Milton hammering out new booze rules
MILTON—If you're a bartender in Milton and you're legally drunk on the job, you'll soon be breaking a city ordinance.
But if you're a mannerly, orderly resident, and you limit your consumption to designated gazebo areas, you could soon be able to drink alcohol without a permit in a handful city parks.
The city this week approved an ordinance prohibiting bartenders at city taverns from being drunk at work, and it reworked a draft ordinance that could allow people to drink in some parks without a special beer license.
The council sent the bartender ordinance sailing through to be published, and it could be in effect late this week or early next week, officials said.
The ordinance means bartenders with a blood-alcohol level higher than 0.08, the legal threshold for intoxication in Wisconsin, would not be allowed to serve alcohol to patrons.
Milton Police Chief Dan Layber originally forwarded a proposal for the ordinance after police arrested a bartender earlier this year for disorderly conduct and resisting arrest.
The bartender, a woman, was passed out drunk behind the bar while at work with a blood-alcohol level of 0.40, five times the legal limit.
The bartender became belligerent with police, who were responding to a patron's compliant of her being drunk at work. The bartender, at that time, told officers they couldn't do anything about her being drunk because there was no city rule against it.
The bartender was so drunk, police said, that she could hardly lift her head off the bar.
Layber has said the rule would force tavern owners and bartenders to be more accountable and responsible in monitoring patrons for signs of being over-served—a task he's argued is more difficult if bartenders themselves are drunk.
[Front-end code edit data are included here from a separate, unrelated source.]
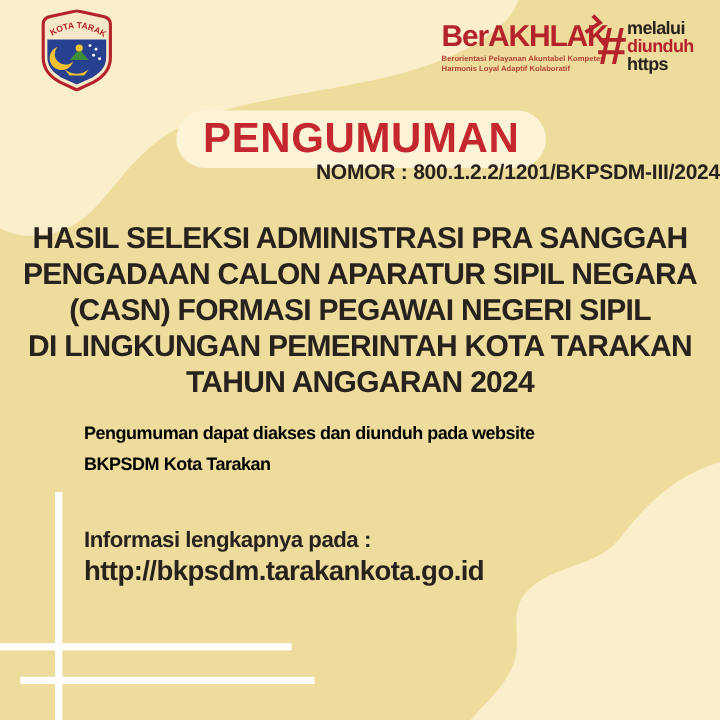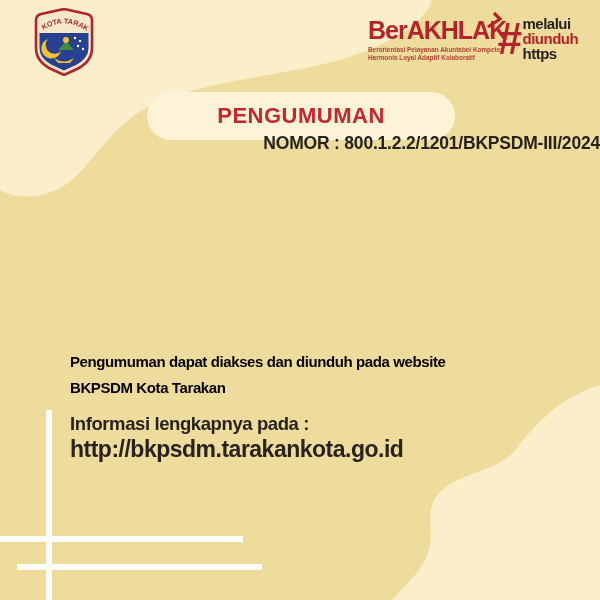"PENGUMUMAN" .pill .t { font-size: 22px -> 35px }
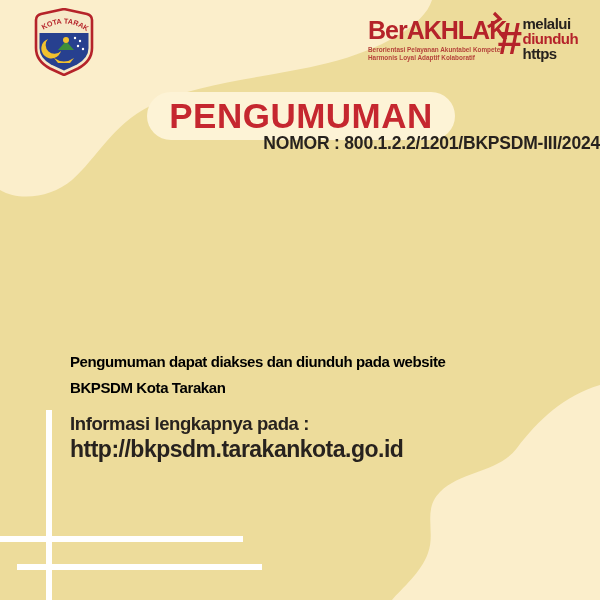"HASIL SELEKSI ADMINISTRASI PRA SANGGAH" div.heading { html: none -> <div> <div>HASIL SELEKSI ADMINISTRASI PRA SANGGAH</div> <div>PENGADAAN CALON APARATUR SIPIL NEGARA</div> <div>(CASN) FORMASI PEGAWAI NEGERI SIPIL</div> <div>DI LINGKUNGAN PEMERINTAH KOTA TARAKAN</div> <div>TAHUN ANGGARAN 2024</div> </div> }
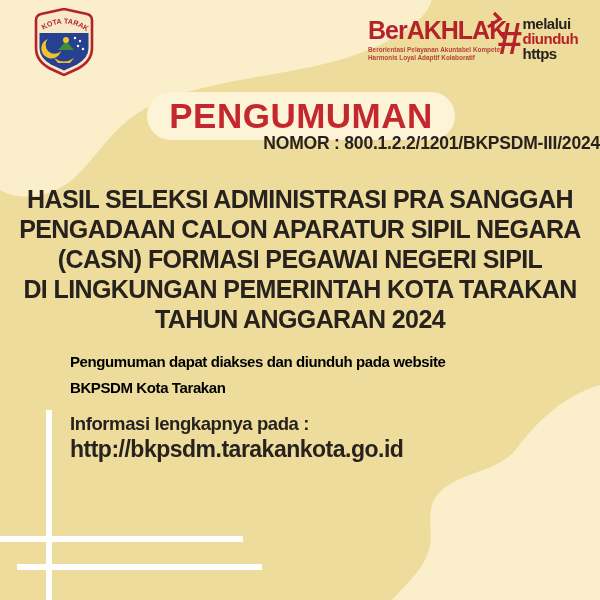"Informasi lengkapnya pada :" .label { margin-top: none -> 26px }
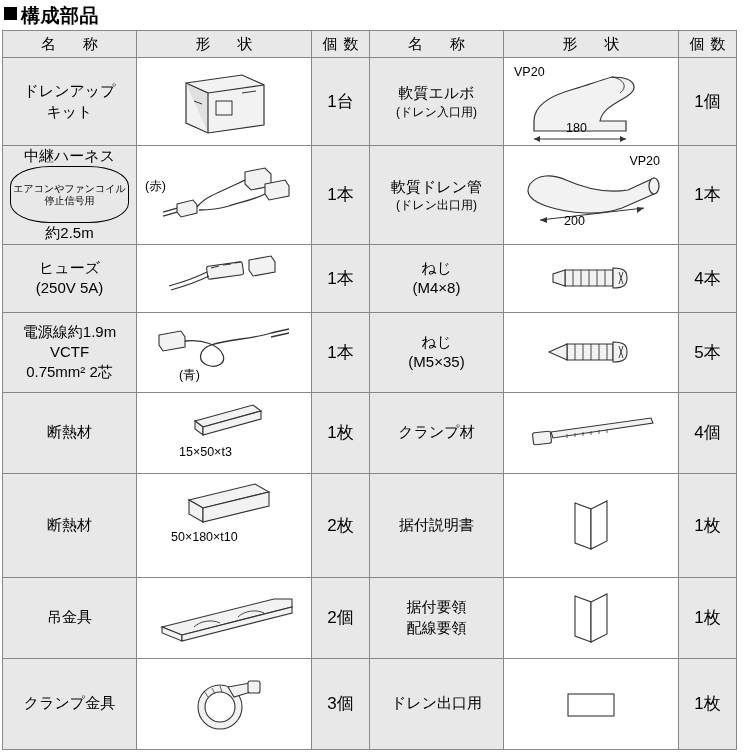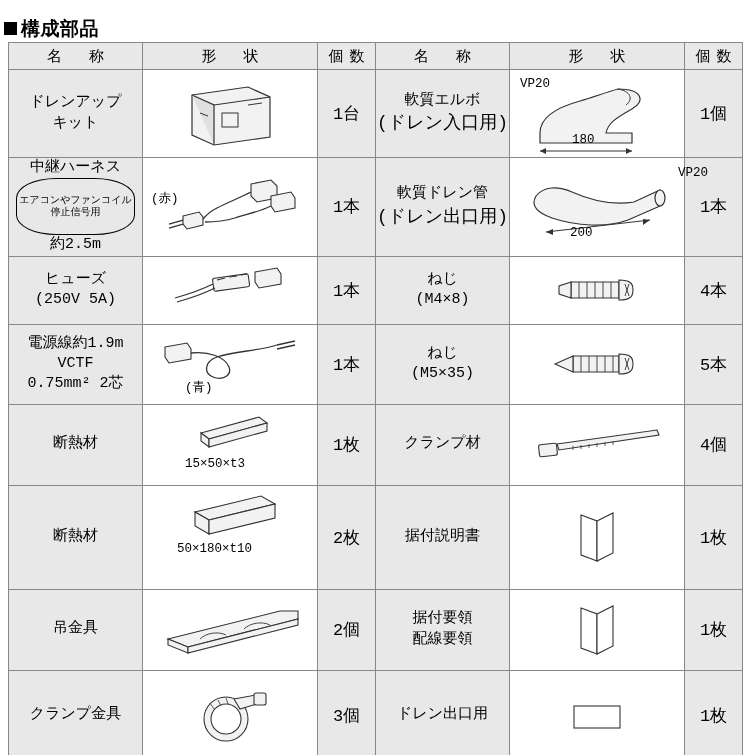"構成部品" .title-bar { align-items: flex-end -> center; height: 42px -> 30px }
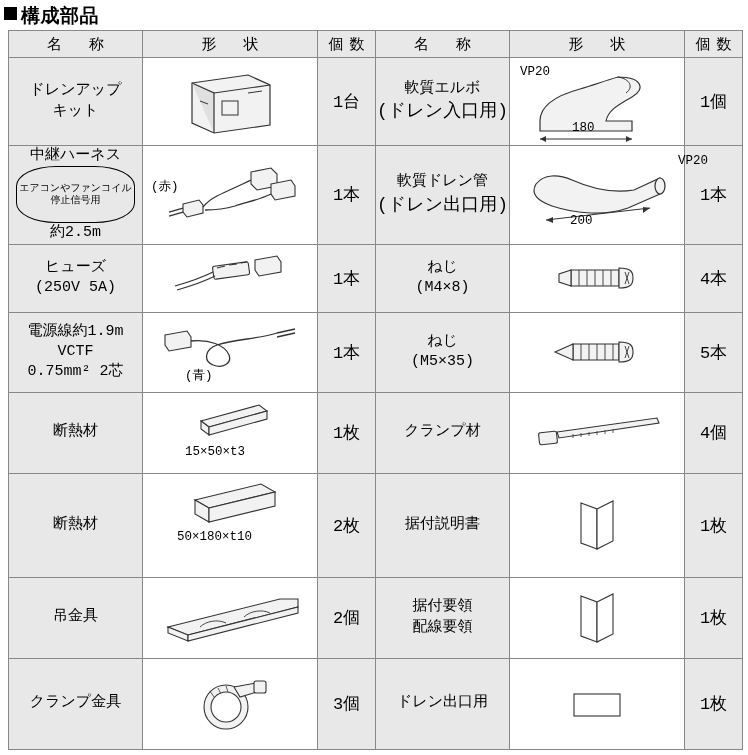"名 称" table.parts { font-family: Liberation Mono, monospace -> none; margin-left: 8px -> 2px }
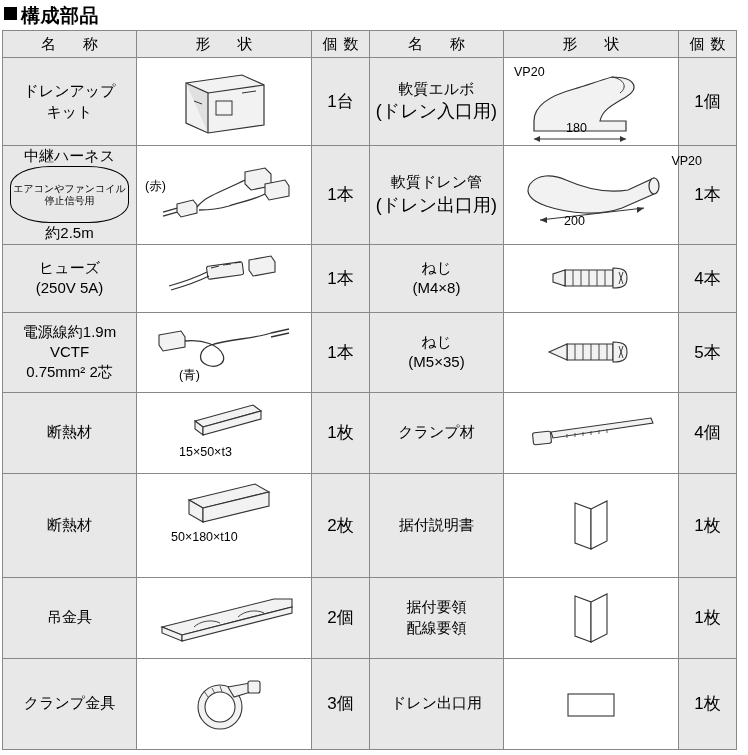"VP20" .shape-wrap { padding-left: 42px -> none }
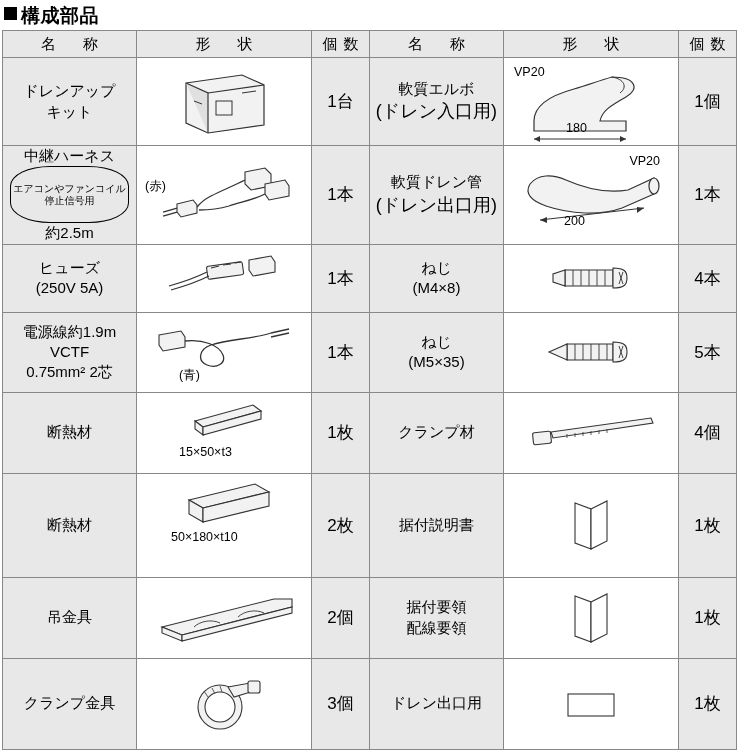"(ドレン入口用)" .sub { font-size: 18px -> 12px }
There is no fine established for the bartender ordinance. It would have to be set by the city's municipal court, said clerk Michelle Ebbert. Under state law, serving alcohol to someone who is intoxicated is punishable by fines of up to $500.
Meanwhile, the council sent back for retooling a draft ordinance that would abolish a permit process and get rid of a longstanding ban on alcohol consumption in many city parks.
Now, the city only allows alcohol in parks after a special beer permit is granted. The permit is intended for functions such as picnics, celebrations and wedding events. The city receives about 150 requests a year for such permits.
City Administrator Jerry Schuetz said the council tabled the ordinance, asking city staff to bring back an alternate ordinance that would allow alcohol in parks without a permit, but limit consumption to areas inside park gazebos.
Schuetz said council members believe the tweaked ordinance would satisfy concerns from some members who don't want to see alcohol consumption mixed with youth sporting events, many of which are held in city parks.
Under the draft ordinance unveiled this week, people would be allowed to drink in gazebos at Lamar and Central parks, and at a gazebo and in the Milton Community House at Goodrich Park, Schuetz indicated.
Schuetz and Ebbert have said their research showed other cities in the area allow alcohol in public parks, but with rules in place. Schuetz said the goal of the ordinance change is to make parks more user friendly.